This quarter I'm going to be joining Alice in trying to improve the system for adding new suites to Talos. The current system involves a lot of hackery on our side and slows down the ability for us to get Talos suites up and running as quickly as might be desired.
So with John's help to create a prioritized list of suite requests, we will be doing a lot of communicating with developers in the coming months to get them up and to improve the process and documentation at the same time. Currently there are 10 new suite requests waiting that are known and there may be others.

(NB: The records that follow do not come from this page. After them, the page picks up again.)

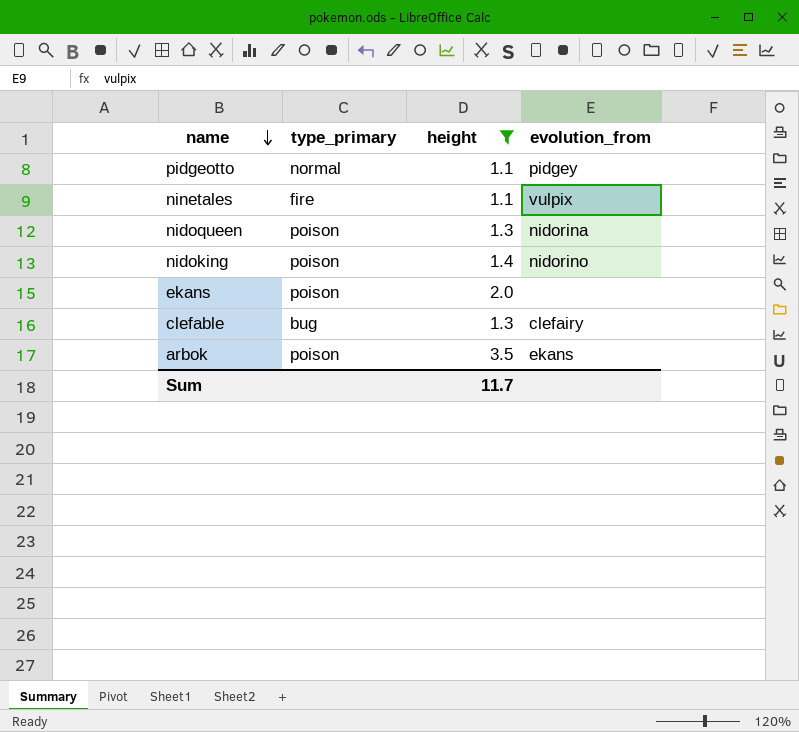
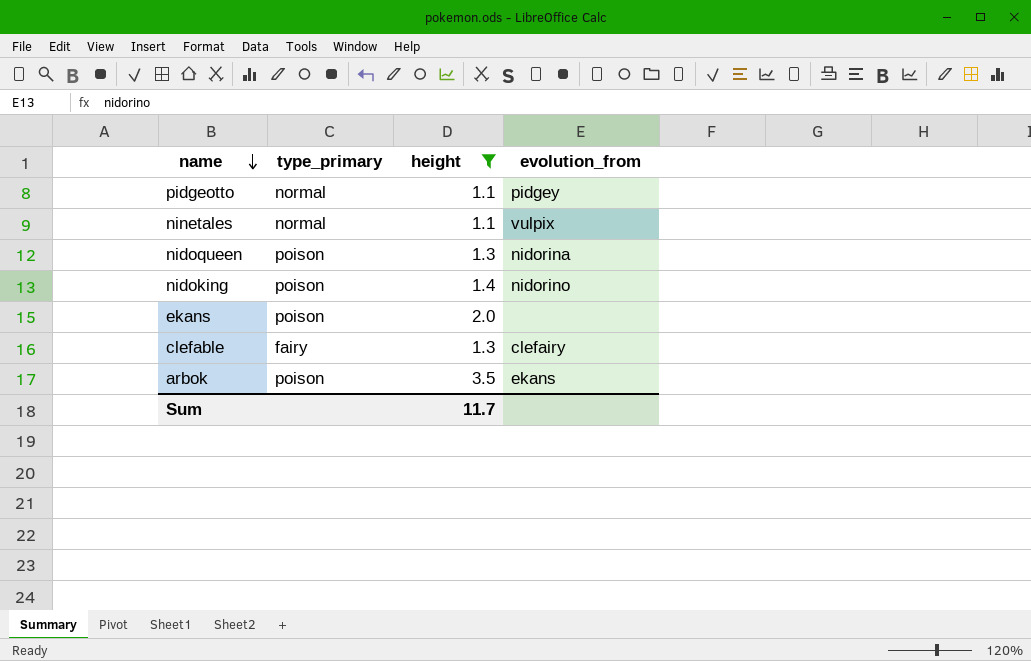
ninetales | type_primary: fire -> normal
clefable | type_primary: bug -> fairy

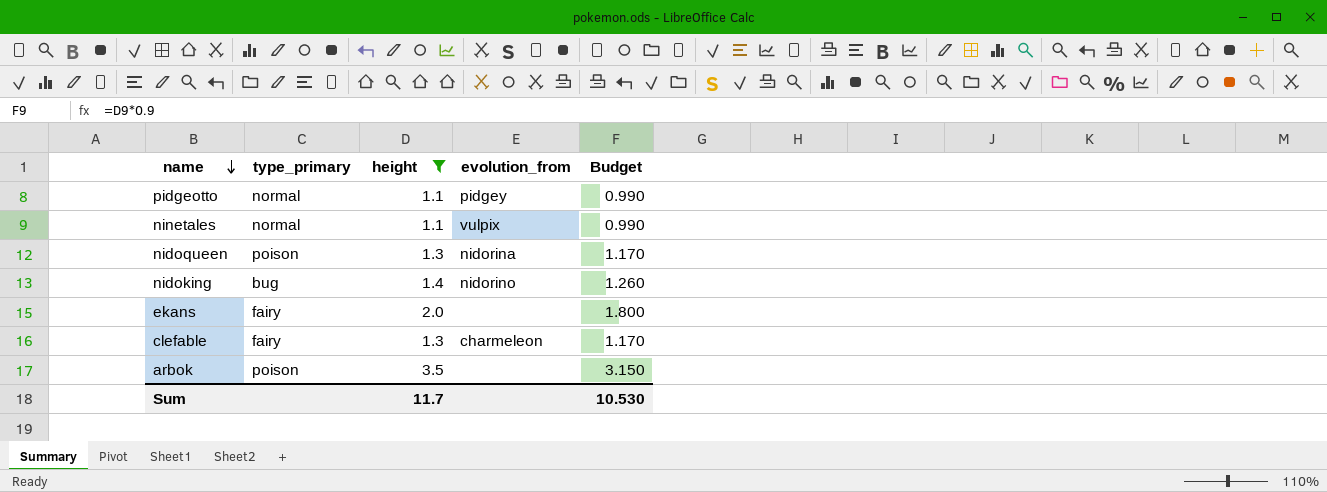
column Budget | formula: none -> [height] * 0.9
nidoking | type_primary: poison -> bug
ekans | type_primary: poison -> fairy
clefable | evolution_from: clefairy -> charmeleon
arbok | evolution_from: ekans -> none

Part of the issue with adding new suites is that there is a lack of documentation and tools for developers. Our new system will look more like this:
* A request is made for a new suite and a developer is attached to the request who will be the lead person for working with us to get the suite into production
* The dev will be able to use tools we provide (standalone talos, corral of staging-talos slaves) to do proof of concept on the suite so that it works and is ready to go up in staging when it's handed over to RelEng
* RelEng will enable the test suite in staging and verify that changes in staging work fine with the other existing jobs being run on the same machines. Once all is well, then rollout to production would happen
As we progress through the suite requests, this process should get easier for all parties and more streamlined. We hope that by the time we reach suite #10 it will be much easier and faster for developers and RelEng to get the proposed new Talos suites into production.
I mentioned the developers will have tools provided by us. We need to do a bit of work to make these tools usable by developers and the first place to start is with our documentation of what Talos is and how it works. Following this we will have discussed having boilerplate code for creating each of the two styles of tests startup or pageload. Also, it might be beneficial to have a coral of Talos machines that can be loaned out to a dev for a limited time in order to test a suite during creation and debugging. This coral could then be re-imaged and passed along to the next suite developer.
Here is the current documentation page. Doesn't give you much to go on, right?
Well this is about to change. Given my complete lack of Talos knowledge, I will be writing up what I learn about Talos as it's happening so that hopefully a more complete set of docs will exist for the Talos neophyte and folks who want to work with us to add new suites will benefit from this as well.
Here's the current list of the docs to be created based on what we think you might want to know:
* How Talos works and an overview of the development from past to present
* What preferences Talos runs with
* A description of each test suite, what each runs
* What the numbers mean
These are the things I don't know - is there anything you don't see listed here that you want to know more about? Feel free to make suggestions in the comments.